Well, I’m unimpressed
Their are the “hippie trails “from the 60s and 70s.southeast Asia. And south and central america.
You learn a lot traveling third world how blessed we are .
What part of Asia? That’s a big place, with lots of people and many, many cosmopolitan, modern cities with amenities that we enjoy here.
Southeast Asia yeah it’s big. I would love to go explore rural China.
Even In old Mexico in the country. You put the toilet paper in the basket
Most of Baja, Norte and Sur, also. Even in some nice establishments.
We seem to be lucky in flushing what we want. This truly is a great country.
Maybe, with your vast knowledge and experience, you can apply for a job and show them how it’s done?
Well, if people didn’t use their dirty socks for Toilet Paper in Arcata, they wouldn’t be having problems, now would they. Typical progressives, too cheap to buy tp, they want free tp from the government as part of their free government health care for all butt wellness scheme. They probably go as far to rip off private businesses tp when they utilize their bathrooms. Stuffing it down their Fruit of the Loons. Just like that former Washington Congressman Speaker of the House who followed Tip O’Neill back in the Reagan era who used to steal plastic silverware from airplanes. Loaded his pockets up with two months of disposable utensils everytime he flew to DC and back. He must have had ten lifetimes worth of utensils. The $2.00 cost for a pack of 100 at the supermarket was too much for him to bear. Guess the $150K salary at the time was living in poverty, proving that many of the wealthy whose God is $$$$$ are selfish misers. Opening a sock store in Arcata could be a potential goldmine. Reality bites for hemorrhoids caused by cloth, huh. Oh well.

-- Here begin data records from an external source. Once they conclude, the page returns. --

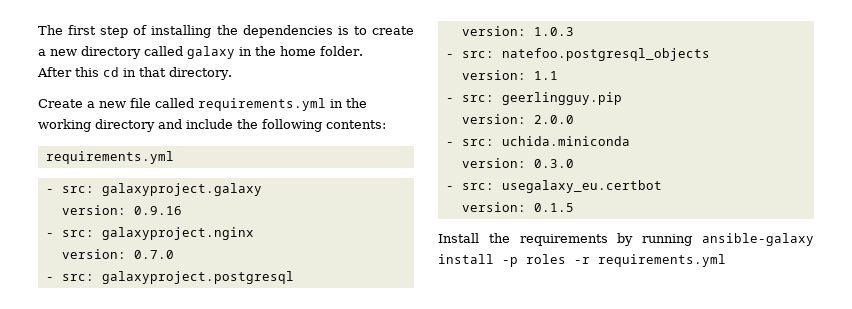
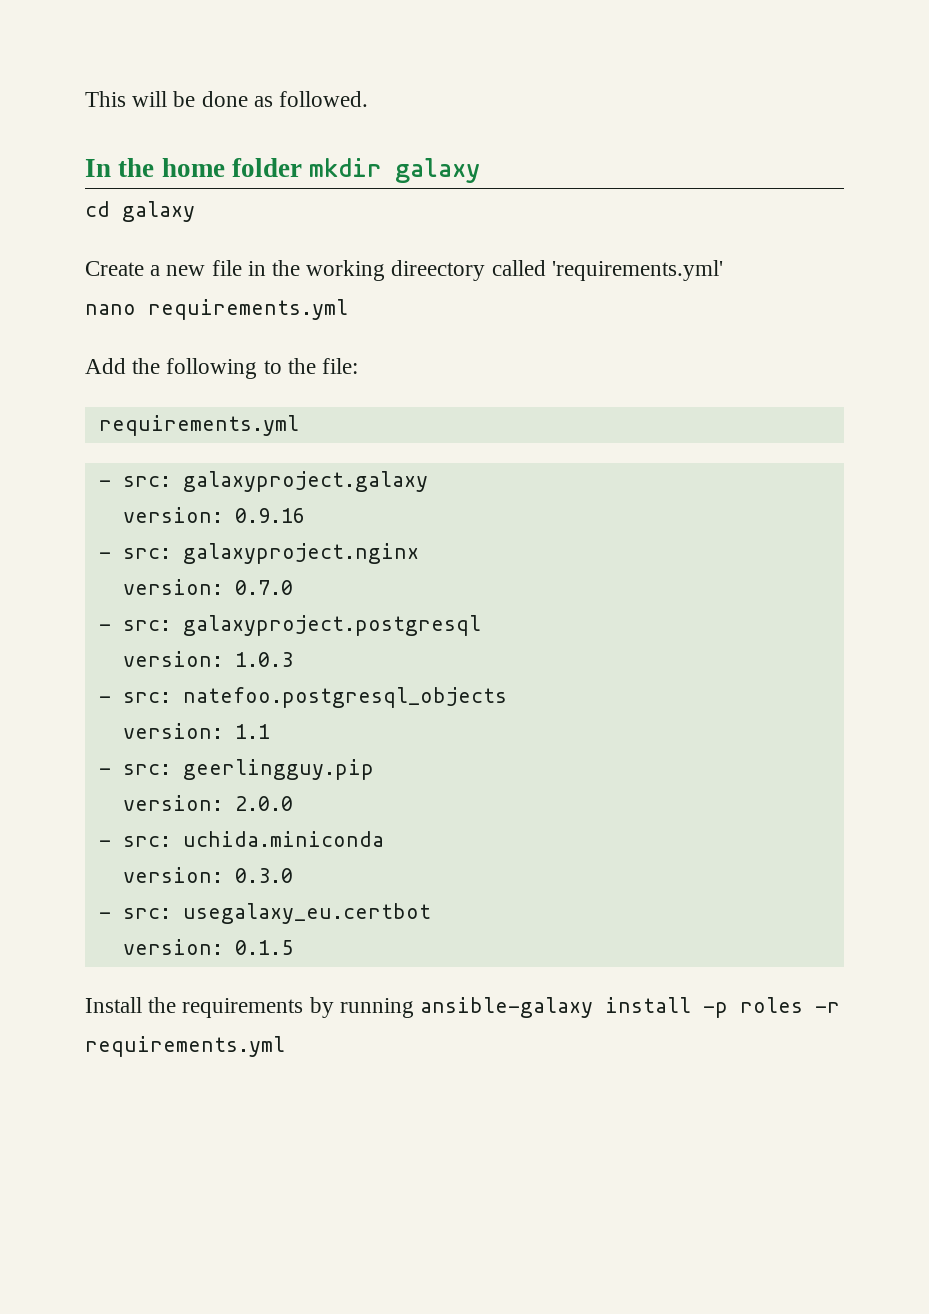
[38,25,414,38] [38,46,363,59] [37,67,232,80] The first step of installing the dependencies is to create a new directory called galaxy in the home folder. // After this cd in that directory. -> [85,91,369,107] [85,158,481,183] [85,201,195,222] This will be done as followed. // In the home folder mkdir galaxy // cd galaxy
[155,98,326,111] called requirements.yml -> (242, 268) none
[95,119,386,132] directory and include the following contents: -> [391,260,723,281] [85,299,348,320] [85,358,359,379] direectory called 'requirements.yml' // nano requirements.yml // Add the following to the file:

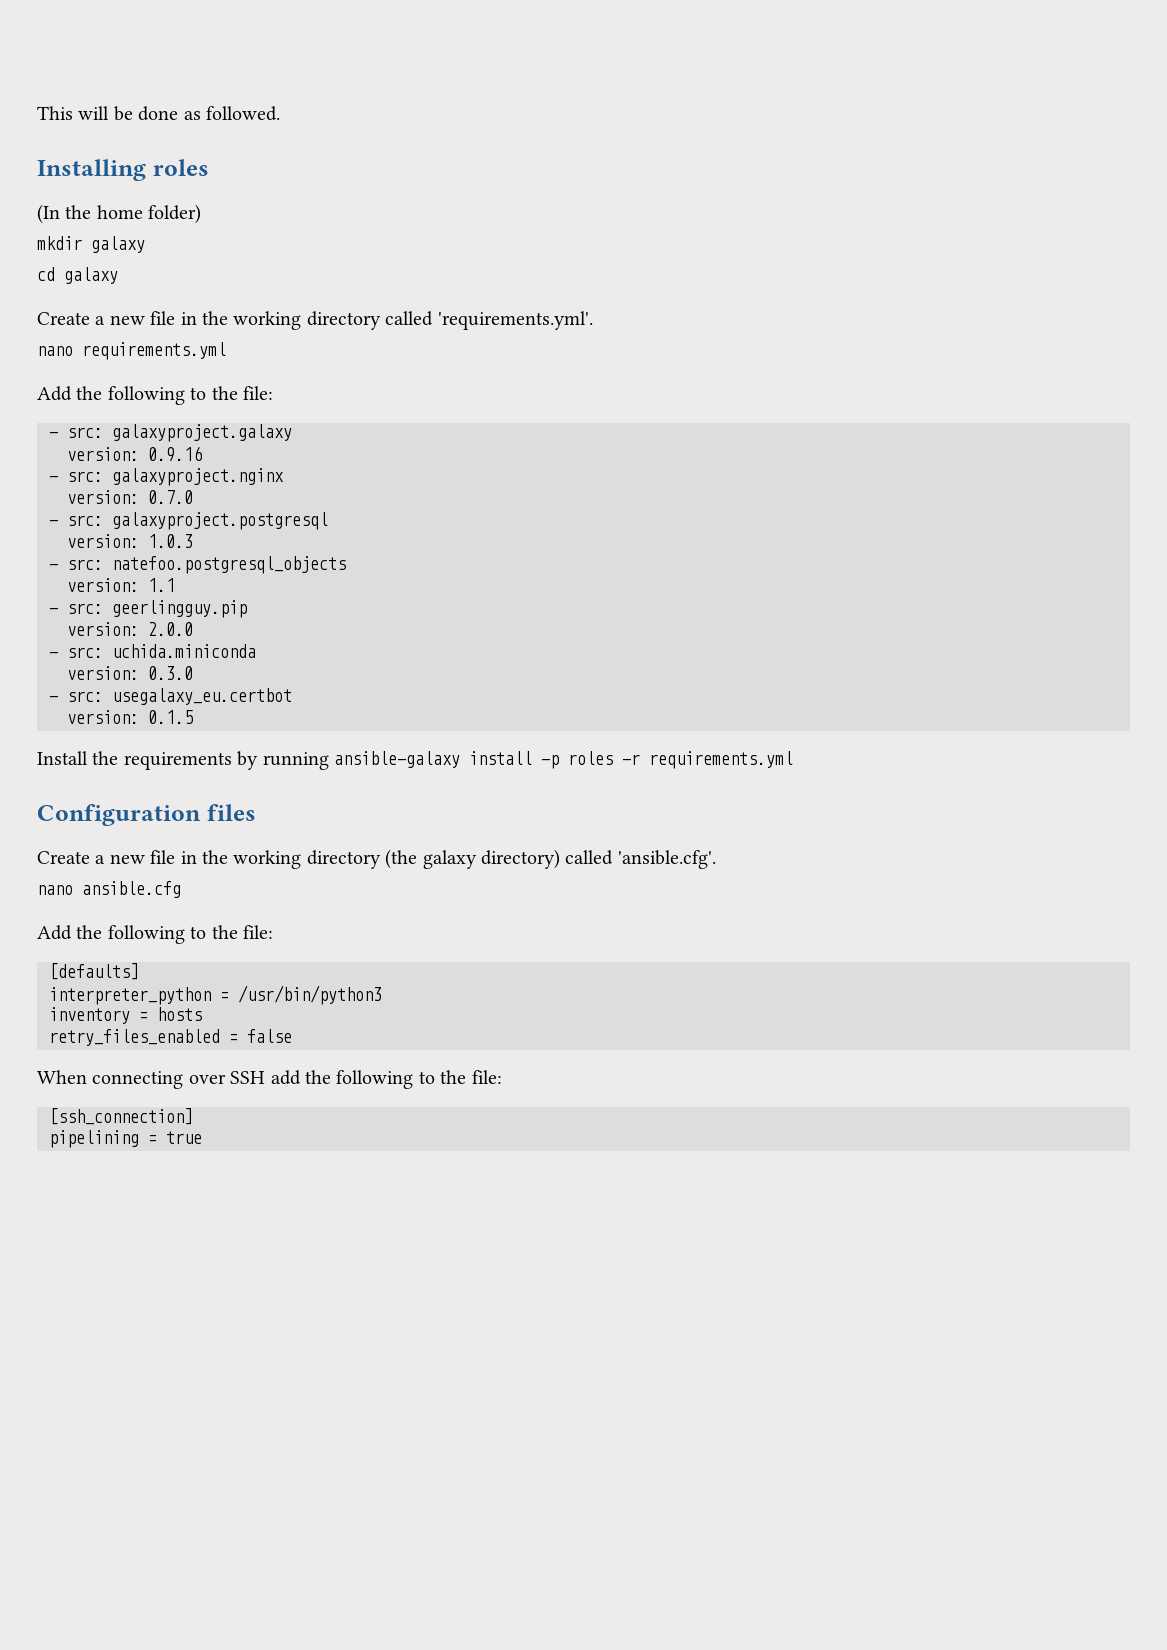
[85,159,111,177] In -> [37,159,209,181] [37,204,60,224] Installing roles // (In
[231,158,302,177] folder -> [148,204,202,224] folder) //
[391,260,723,281] direectory called 'requirements.yml' -> [306,311,593,330] directory called 'requirements.yml'.
[98,415,299,436] // requirements.yml -> (273, 393) none
(285, 1046) none -> [37,804,256,826] [37,849,716,869] [37,881,181,898] [37,925,273,944] [49,963,139,980] [49,985,382,1005] [49,1007,202,1024] [49,1029,292,1046] [37,1070,502,1089] [49,1108,193,1125] [49,1130,202,1148] // Configuration files // Create a new file in the working directory (the galaxy directory) called 'ansible.cfg'. // nano ansible.cfg // Add the following to the file: // [defaults] // interpreter_python = /usr/bin/python3 // inventory = hosts // retry_files_enabled = false // When connecting over SSH add the following to the file: // [ssh_connection] // pipelining = true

I like batching about the job everybody else is doing. If I took the job I would have to listen to people like me..no I think I will continue a life of trolling.
Dental floss and feminine products are the biggest issue which raise havoc with the huge brushes (think carwash type).
Shove enough things down the toilet or other drains and it won’t be a government worker cleaning it out. It will also come with a bill for services.
Shoot, Americans don’t understand their government, how do you expect us to know how a toilet works? SMDH
push handle and poopies go away….don’t call me dum!
In other news Arcata must remind its inhabitants that water is wet, fire is hot and check its website for instructions on how to make ice cubes- and other handy tips!
*college town full of geniuses*
As a former sanitation worker I can tell you this is a problem at a lot of cities. At the treatment plant and at pumping stations.
As shit doesn’t flow uphill it needs help along the way sometimes.
That’s for sure. We live in Eureka, in a gully, below the city’s main line. When the power goes out, so does our pump. Unless we want the overflow from a few flushes and a shower to spill into the backyard, we have the break out the bucket for the, uh, slop, and a paper bag for the paper. You get used to it, although, I do need to round the edges of the bucket’s plywood seat.
‘Only toilet paper’!!! And all these years I thought MY POOP could go down too! Guess those people who told me that were full of SHIT!
Well we all use the toilet wrong anyway. It was thought that you would sit facing the wall. The tank could serve as a place to put a magazine. If you ever get bored, try it out.
I have heard that Germany has toilets with a “stool display” it is considered healthy to inspect your poop.
Wow talk about a city who’s population consists of entitled weak addled morons who need a PSA reminding them don’t flush your empty dope baggies or wipes down the commode?
The inventor of the flushing toilet was John Crapper. I am sure he would be please to know that only toilet paper should go through the crapper. If you flush restricted items it will make him angry, and he will plug your sewer line.